Las empresas que logren adaptarse no solo evitarán sanciones, sino que obtendrán reconocimientos oficiales que mejorarán su posicionamiento en un mercado donde el “consumidor consciente” es cada vez más exigente. La sostenibilidad ha dejado de ser una estrategia de marketing para convertirse en una obligación legal y un valor competitivo.

Desde una perspectiva de valores, esta ley se alinea profundamente con el concepto del Cuidado de la Casa Común. El respeto por la creación y la administración responsable de los recursos naturales son principios que resuenan en la identidad mexicana. Los mexicanos siempre hemos tenido una cultura de “sacarle provecho” a las cosas, de heredar la ropa entre hermanos y de valorar el trabajo artesanal. Esta ley, en cierto sentido, formaliza ese valor de la sobriedad y el cuidado que ya vivía en muchas de nuestras familias.
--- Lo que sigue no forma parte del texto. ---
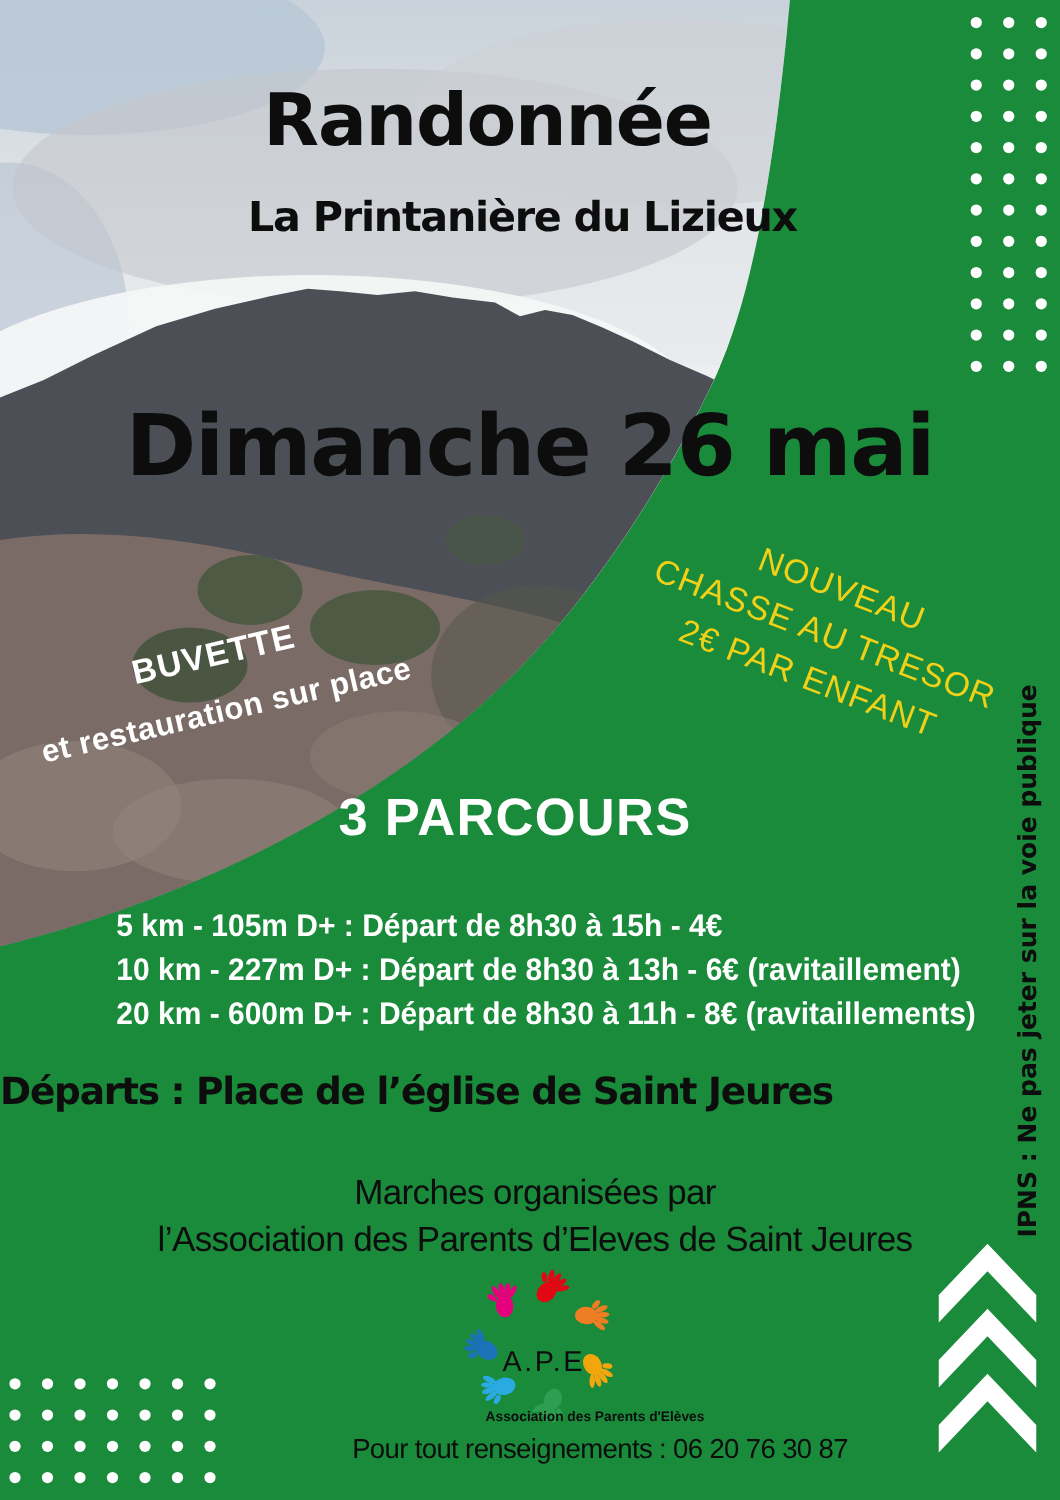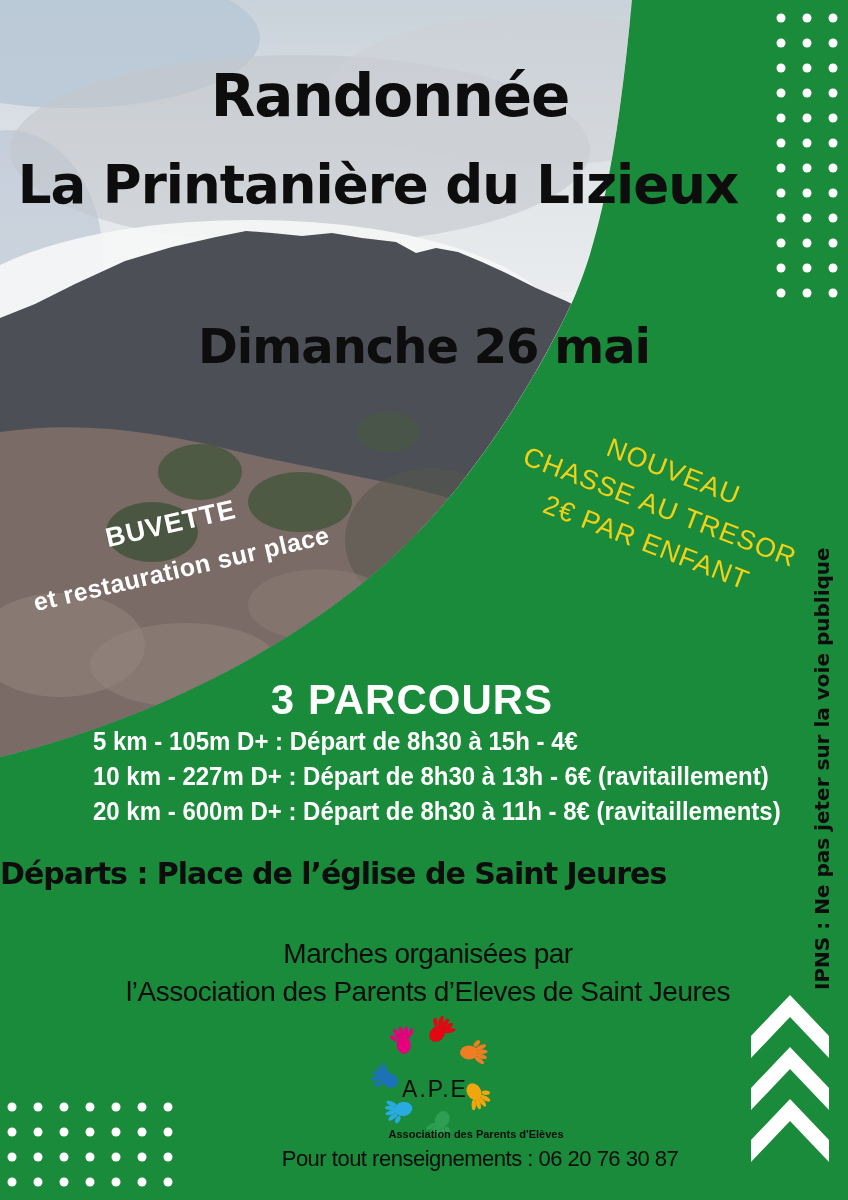--- a/index.html
+++ b/index.html
@@ -12,38 +12,38 @@
     font-family:"Liberation Sans", sans-serif;
   }
   .abs{position:absolute;}
   svg{display:block;}
   
   .display{
     font-family:"DejaVu Sans", sans-serif; font-weight:800; color:var(--black);
     letter-spacing:-1px; white-space:nowrap; text-align:center;
   }
   .title1{top:62px; left:0; width:780px; font-size:58px;}
-  .title2{top:154px; left:0; width:756px; font-size:53px;}
-  .date  {top:318px; left:4px; width:840px; font-size:48px;}
+  .title2{top:154px; left:0; width:756px; font-size:33px;padding-left:40px;}
+  .date  {top:318px; left:4px; width:840px; font-size:68px;}
 
   .buvette{
     top:508px; left:8px; width:336px; transform:rotate(-13deg);
     color:var(--white); text-align:center; font-weight:700; white-space:nowrap;
   }
   .buvette .l1{font-size:27px; letter-spacing:1px;}
   .buvette .l2{font-size:25px; margin-top:16px; letter-spacing:0.5px;}
 
   .nouveau{
     top:450px; left:486px; width:348px; transform:rotate(21deg);
     color:var(--yellow); text-align:center; font-weight:400;
     font-size:27px; line-height:38px; letter-spacing:1px; white-space:nowrap;
   }
 
   .parcours-title{
-    top:676px; left:252px; width:320px; color:var(--white);
+    top:630px; left:252px; width:320px; color:var(--white);
     font-size:42px; font-weight:700; letter-spacing:1px; text-align:center; white-space:nowrap;
   }
   .parcours-list{
     top:724px; left:93px; width:760px; color:var(--white);
     font-size:25px; font-weight:700; line-height:35px; white-space:nowrap;
     transform:scaleX(0.96); transform-origin:left top;
   }
   .departs{
     top:856px; left:0; width:848px; color:var(--black);
     font-family:"DejaVu Sans", sans-serif; font-weight:700; font-size:30px;

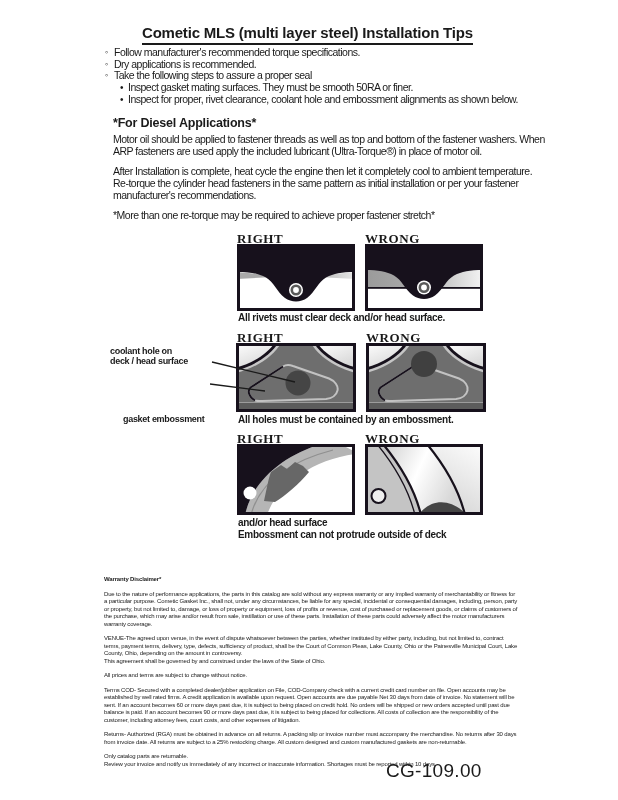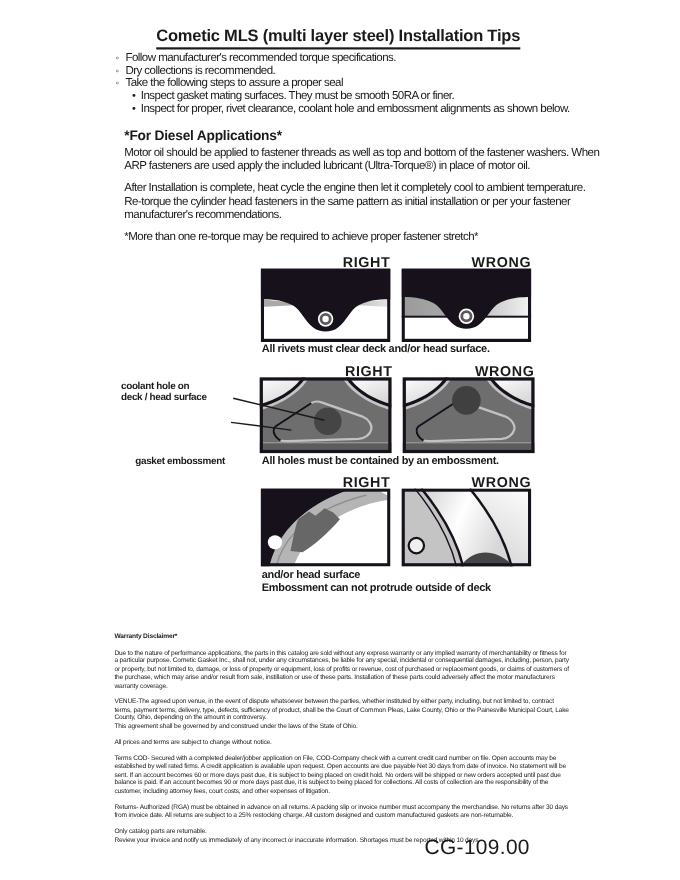--- a/index.html
+++ b/index.html
@@ -8,21 +8,21 @@
   .abs{position:absolute;}
   .title{font-size:15px;font-weight:bold;letter-spacing:-0.2px;
          border-bottom:2px solid #1a1a1a;padding-bottom:2px;white-space:nowrap;}
   .body-txt{font-size:10.5px;letter-spacing:-0.5px;line-height:12.2px;}
   .bullets{font-size:10.5px;letter-spacing:-0.5px;line-height:11.7px;width:430px;}
   .b-row{display:flex;}
   .b-glyph{width:9px;flex:0 0 9px;font-size:9px;line-height:11.7px;}
   .sb-row{display:flex;margin-left:15px;}
   .sb-glyph{width:8px;flex:0 0 8px;font-size:10px;line-height:11.7px;}
   .diesel-h{font-size:12.5px;font-weight:bold;letter-spacing:-0.2px;}
-  .rw-label{font-size:13px;font-weight:bold;letter-spacing:0.6px;text-align:right;width:118px;}
+  .rw-label{font-size:13px;font-weight:bold;letter-spacing:0.6px;text-align:left;width:118px;font-family:Liberation Serif, serif;}
   .caption{font-size:10px;font-weight:bold;letter-spacing:-0.3px;line-height:11.5px;}
   .callout{font-size:9px;font-weight:bold;letter-spacing:-0.3px;line-height:10px;text-align:left;width:101px;}
   .fineprint{width:414px;font-size:6px;letter-spacing:-0.15px;line-height:7.5px;color:#222;}
   .fineprint p{margin:0 0 7px 0;}
   .fineprint .fp-h{font-weight:bold;margin-bottom:7px;}
   .page-code{font-size:19px;letter-spacing:0.3px;}
   svg{display:block;}
 </style>
 </head>
 <body>
@@ -31,21 +31,21 @@
 
   <div class="abs title" style="left:100px;top:24px;margin-left:42px;">Cometic MLS (multi layer steel) Installation Tips</div>
 
   <div class="abs bullets" style="left:105px;top:47px;">
     <div class="b-row">
       <span class="b-glyph">◦</span>
       <span>Follow manufacturer's recommended torque specifications.</span>
     </div>
     <div class="b-row">
       <span class="b-glyph">◦</span>
-      <span>Dry collections is recommended.</span>
+      <span>Dry applications is recommended.</span>
     </div>
     <div class="b-row">
       <span class="b-glyph">◦</span>
       <span>Take the following steps to assure a proper seal</span>
     </div>
     <div class="sb-row">
       <span class="sb-glyph">•</span>
       <span>Inspect gasket mating surfaces.  They must be smooth 50RA or finer.</span>
     </div>
     <div class="sb-row">

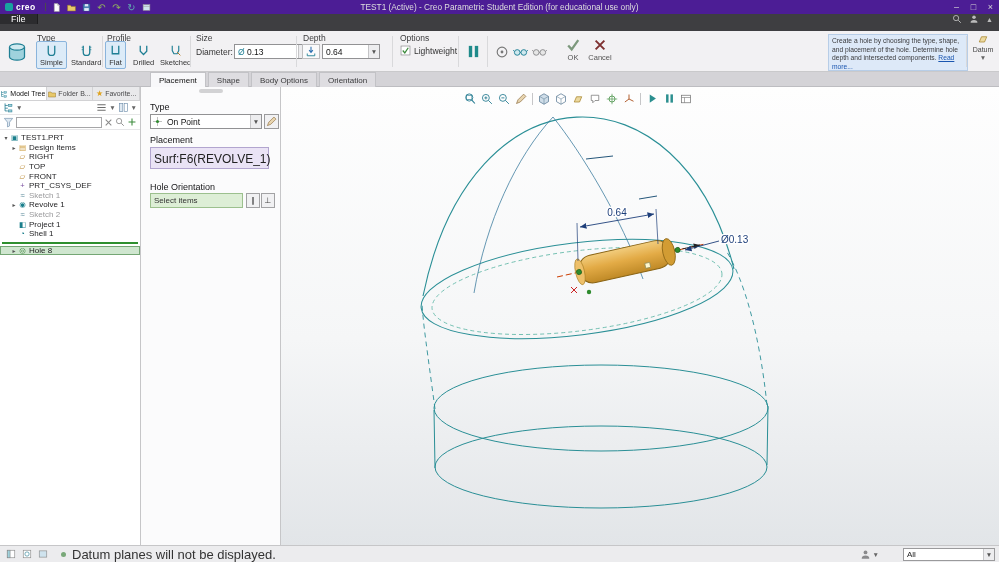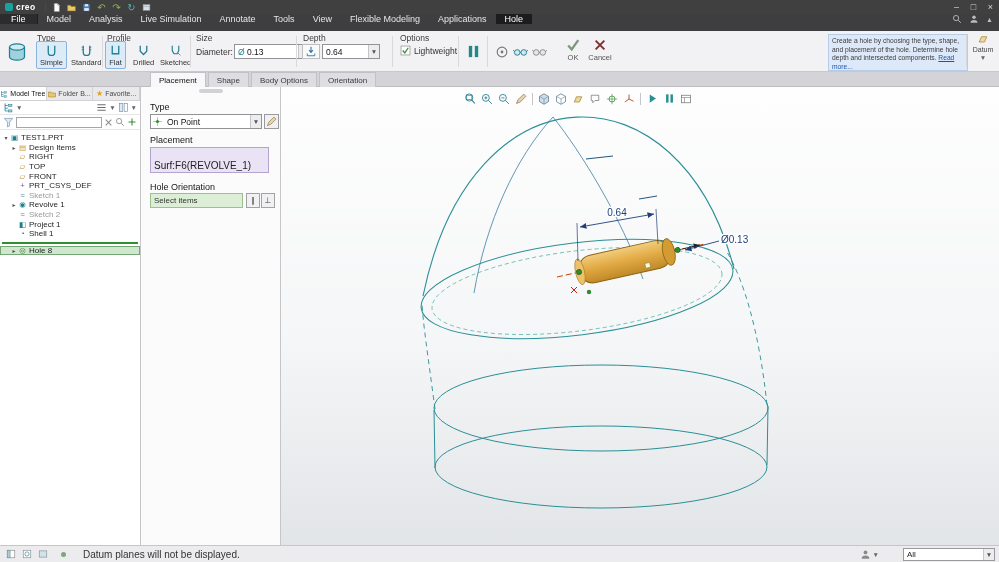--- a/index.html
+++ b/index.html
@@ -4,21 +4,21 @@
 <style>
   *{box-sizing:border-box;margin:0;padding:0}
   html,body{width:999px;height:562px;overflow:hidden}
   body{font-family:"Liberation Sans","DejaVu Sans",sans-serif;font-size:9px;color:#222;background:#9a9a9a}
   #app{position:relative;width:999px;height:562px;background:#f0f0f1;overflow:hidden}
   .abs{position:absolute}
   svg{display:block}
   .icon{display:inline-flex;align-items:center;justify-content:center;line-height:1}
 
   
-  #titlebar{left:0;top:0;width:999px;height:14px;background:#404040;color:#ccc;display:flex;align-items:center}
+  #titlebar{left:0;top:0;width:999px;height:14px;background:#4c1d95;color:#ccc;display:flex;align-items:center}
   #titlebar .logo{width:8px;height:8px;background:#18a3a0;border-radius:2px;margin:0 3px 0 5px;flex:none}
   #titlebar .brand{color:#fff;font-size:8.5px;font-weight:bold;letter-spacing:.4px;margin-right:5px}
   .tb-sep{width:1px;height:8px;background:#4a4a4c;margin:0 4px;flex:none}
   #tb-quick{display:flex;align-items:center;gap:1px}
   .qicon{width:14px;height:12px;display:flex;align-items:center;justify-content:center;color:#b8b8b8;font-size:9px}
   #titlebar .title{position:absolute;left:200px;right:200px;text-align:center;font-size:8.3px;color:#dedede;pointer-events:none;white-space:nowrap;overflow:hidden}
   #winbtns{margin-left:auto;display:flex}
   .winbtn{width:17px;height:14px;display:flex;align-items:center;justify-content:center;color:#d4d4d4;font-size:9px}
 
   
@@ -66,36 +66,36 @@
   .tree-row.dim .tree-label{color:#9a9a9c}
   .tree-row.sel{background:#cfe6cf;outline:1px solid #74a674;outline-offset:-1px}
   .insert-line{height:2px;background:#2f8f2f;margin:3px 2px 2px}
 
   
   #dash-panel{left:141px;top:87px;width:140px;height:458px;background:#fbfbfc;border-right:1px solid #c6c6c8}
   #panel-grip{position:absolute;left:58px;top:2px;width:24px;height:4px;border-radius:2px;background:#d2d2d4}
   .plabel{position:absolute;left:9px;font-size:9px;color:#161618}
   #type-combo{left:9px;top:27px;width:112px}
   #edit-btn{position:absolute;left:123px;top:27px;width:15px;height:15px;border:1px solid #9a9a9c;background:#f1f1f3;display:flex;align-items:center;justify-content:center}
-  #collector{position:absolute;left:9px;top:60px;width:119px;height:22px;background:#eae3f5;border:1px solid #b2a5cf;font-size:10px;color:#222;padding:12px 3px}
+  #collector{position:absolute;left:9px;top:60px;width:119px;height:22px;background:#eae3f5;border:1px solid #b2a5cf;font-size:12px;color:#222;padding:4px 3px}
   #orient-box{position:absolute;left:9px;top:106px;width:93px;height:15px;background:#ddeed6;border:1px solid #9cc08e;font-size:8px;color:#333;display:flex;align-items:center;padding:0 3px}
   .mini-btn{position:absolute;top:106px;width:14px;height:15px;border:1px solid #a2a2a4;background:#f1f1f3;display:flex;align-items:center;justify-content:center;font-size:8px;color:#444}
 
   
   #viewport{left:281px;top:87px;width:718px;height:458px;background:linear-gradient(180deg,#fefefe 0%,#f5f6f7 55%,#e2e5e8 100%);overflow:hidden}
   #gfx-toolbar{position:absolute;left:181px;top:4px;display:flex;align-items:center;gap:1px}
   .gt-btn{width:16px;height:15px;display:flex;align-items:center;justify-content:center;border-radius:2px}
   .gt-sep{width:1px;height:12px;background:#c6c6c8;margin:0 2px}
   #model-svg{position:absolute;left:0;top:0}
 
   
   #statusbar{left:0;top:545px;width:999px;height:17px;background:#ececee;border-top:1px solid #c6c6c8;display:flex;align-items:center;padding:0 4px;gap:3px}
   .sbtn{width:14px;height:13px;display:flex;align-items:center;justify-content:center}
   .status-dot{width:5px;height:5px;border-radius:50%;background:#79a879;margin-left:8px;flex:none}
-  #status-msg{font-size:10px;color:#333;margin-left:14px}
+  #status-msg{font-size:13px;color:#333;margin-left:3px}
   #status-right{margin-left:auto;display:flex;align-items:center;gap:24px}
   #conn{display:flex;align-items:center;gap:2px;color:#555}
   #scope-combo{width:92px;height:13px;background:#fff;border:1px solid #9a9a9c;display:flex;align-items:center;font-size:8px;padding-left:3px}
   #scope-combo .dd{margin-left:auto;width:11px;align-self:stretch;display:flex;align-items:center;justify-content:center;font-size:6.5px;color:#555;border-left:1px solid #c8c8ca;background:#ededef}
 </style>
 </head>
 <body>
 
 <div id="app">
 
@@ -131,40 +131,30 @@
         <span class="qicon">
           <span style="font-size:10px;color:#5fa8ae">↻</span>
         </span>
         <span class="qicon">
           <svg width="9" height="9" viewBox="0 0 16 16">
             <rect x="2" y="3" width="12" height="10" fill="#cfe3ee" stroke="#999"></rect>
             <path d="M2 6h12" stroke="#999"></path>
           </svg>
         </span>
       </span>
+    <span class="title">TEST1 (Active) - Creo Parametric Student Edition (for educational use only)</span>
     <span id="winbtns">
         <span class="winbtn">–</span>
         <span class="winbtn">□</span>
         <span class="winbtn">×</span>
       </span>
   </div>
 
   <div id="menubar" class="abs">
     <div class="menu-file">File</div>
-    <div id="menu-items">
-        <div class="menu-item">Model</div>
-        <div class="menu-item">Analysis</div>
-        <div class="menu-item">Live Simulation</div>
-        <div class="menu-item">Annotate</div>
-        <div class="menu-item">Tools</div>
-        <div class="menu-item">View</div>
-        <div class="menu-item">Flexible Modeling</div>
-        <div class="menu-item">Applications</div>
-        <div class="menu-item active">Hole</div>
-      </div>
     <div id="menu-right">
         <span class="icon">
           <svg width="10" height="10" viewBox="0 0 16 16">
             <circle cx="6.5" cy="6.5" r="4.2" fill="none" stroke="#bbb" stroke-width="1.4"></circle>
             <path d="M10 10l4 4" stroke="#bbb" stroke-width="1.6"></path>
           </svg>
         </span>
         <span class="icon">
           <svg width="10" height="10" viewBox="0 0 16 16">
             <circle cx="8" cy="5" r="2.8" fill="#bbb"></circle>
El respeto a la legalidad es otro pilar fundamental aquí. Al establecer reglas claras y sanciones para quienes las ignoren, México fortalece su estado de derecho en materia ambiental. No se trata solo de proteger el suelo o el agua, sino de proteger a las personas que sufren las consecuencias de la contaminación.

La Ciudadanía como Motor de Cambio

El éxito de la Ley General de Economía Circular no depende únicamente de las empresas o del Ejecutivo Federal, que ahora tiene la tarea de su publicación y reglamentación. El papel del ciudadano es vital. La ley abre la puerta para que el consumidor exija calidad y responsabilidad.

A medida que las marcas implementen sus planes de recolección, nosotros, como sociedad, debemos adoptar el hábito de devolver y reciclar. El valor de la solidaridad se manifiesta aquí en el pensamiento generacional: cuidar hoy lo que otros usarán mañana.

Vestir el Futuro

La aprobación de esta ley es una “buena noticia” que demuestra que México puede liderar cambios profundos en América Latina. Estamos ante la oportunidad de dignificar la industria de la moda, transformándola en un sector que respete tanto al trabajador que hilvana la prenda como al ecosistema que provee la materia prima.

El 2026 inicia con un mensaje claro: la era del descarte ha terminado. Hoy elegimos la permanencia sobre lo efímero, la responsabilidad sobre la indiferencia y la vida sobre el desperdicio.